→ Work to complete
Please print every record exactly as it stands, leaving out the pictures.

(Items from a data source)
☆ ☆ ☆ ☆ ☆ ☆ ☆
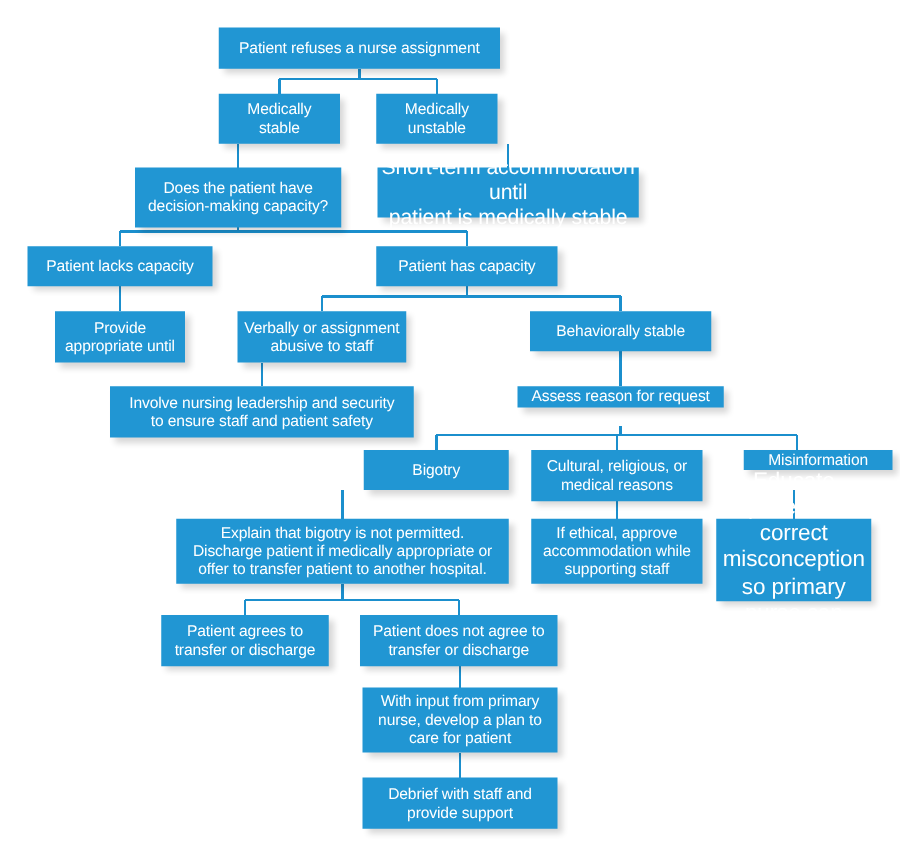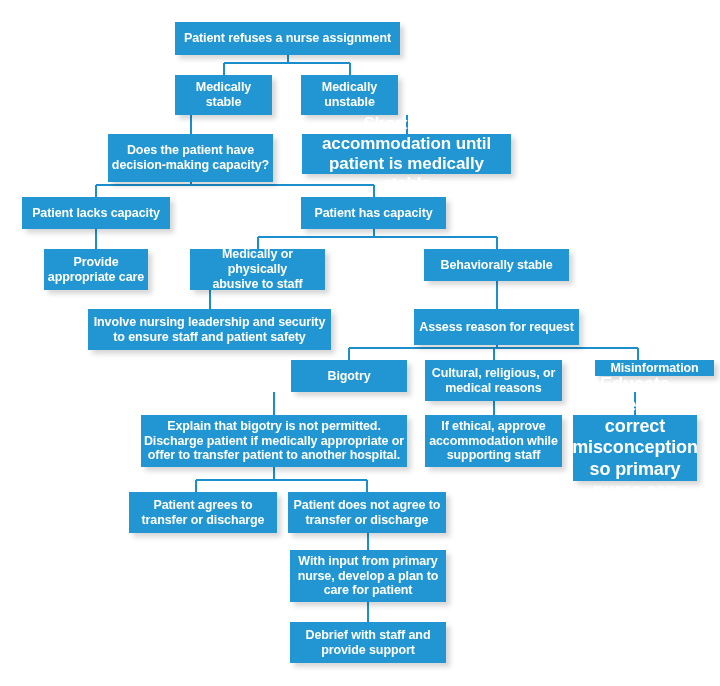"Patient refuses a nurse assignment" .node { font-weight: bold -> normal }
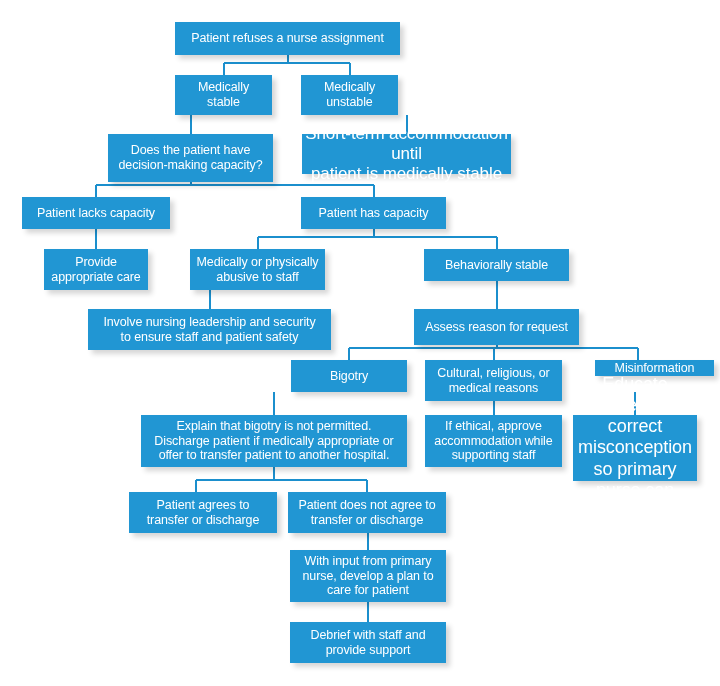"Provide" div.node { text: care -> until }
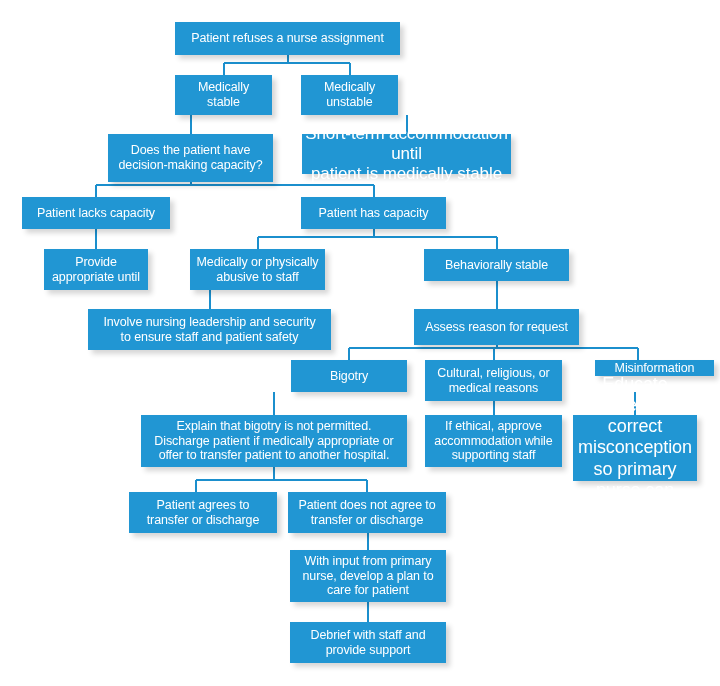"Medically or physically" div.node { text: Medically or physically -> Verbally or assignment }
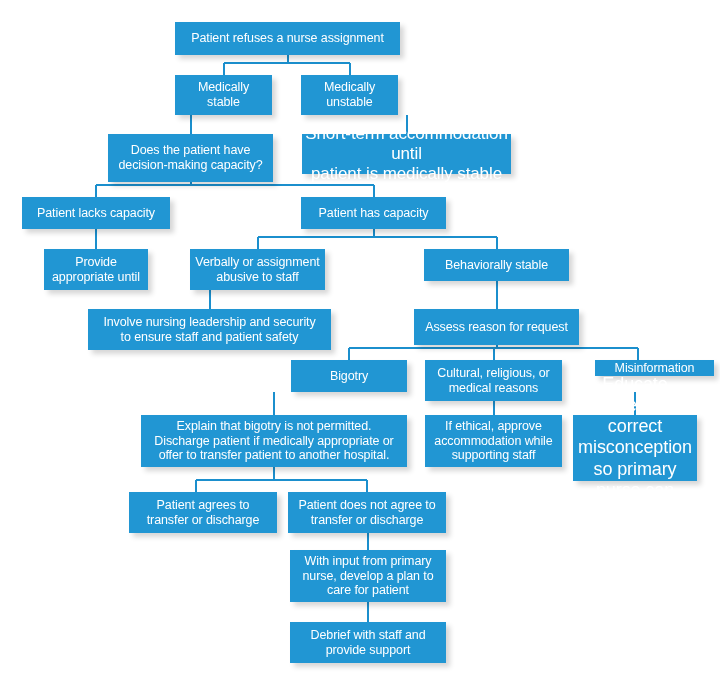"Assess reason for request" div.node { height: 36px -> 17px }
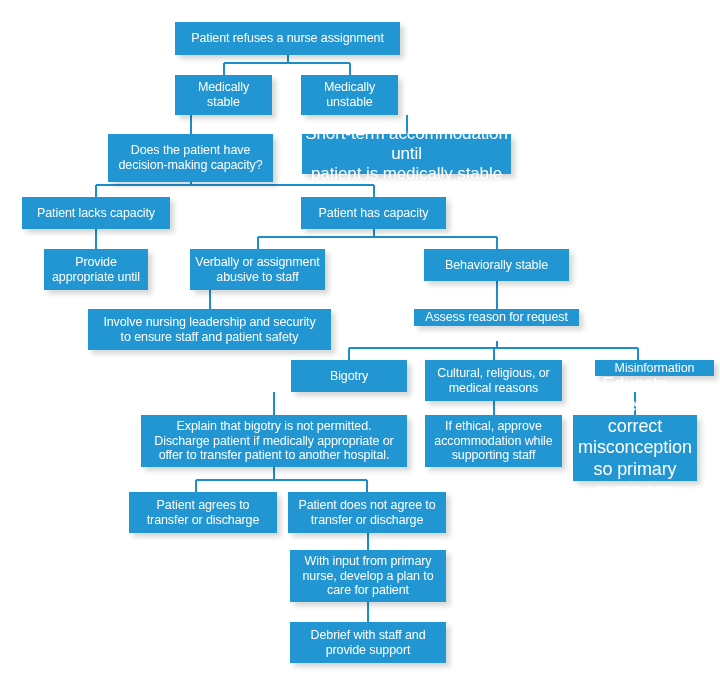"Patient agrees to" div.node { width: 148px -> 134px }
☆ ☆ ☆ ☆ ☆ ☆ ☆
→ The answer
"Patient refuses a nurse assignment" .node { font-weight: bold -> normal }
"Provide" div.node { text: care -> until }
"Medically or physically" div.node { text: Medically or physically -> Verbally or assignment }
"Assess reason for request" div.node { height: 36px -> 17px }
"Patient agrees to" div.node { width: 148px -> 134px }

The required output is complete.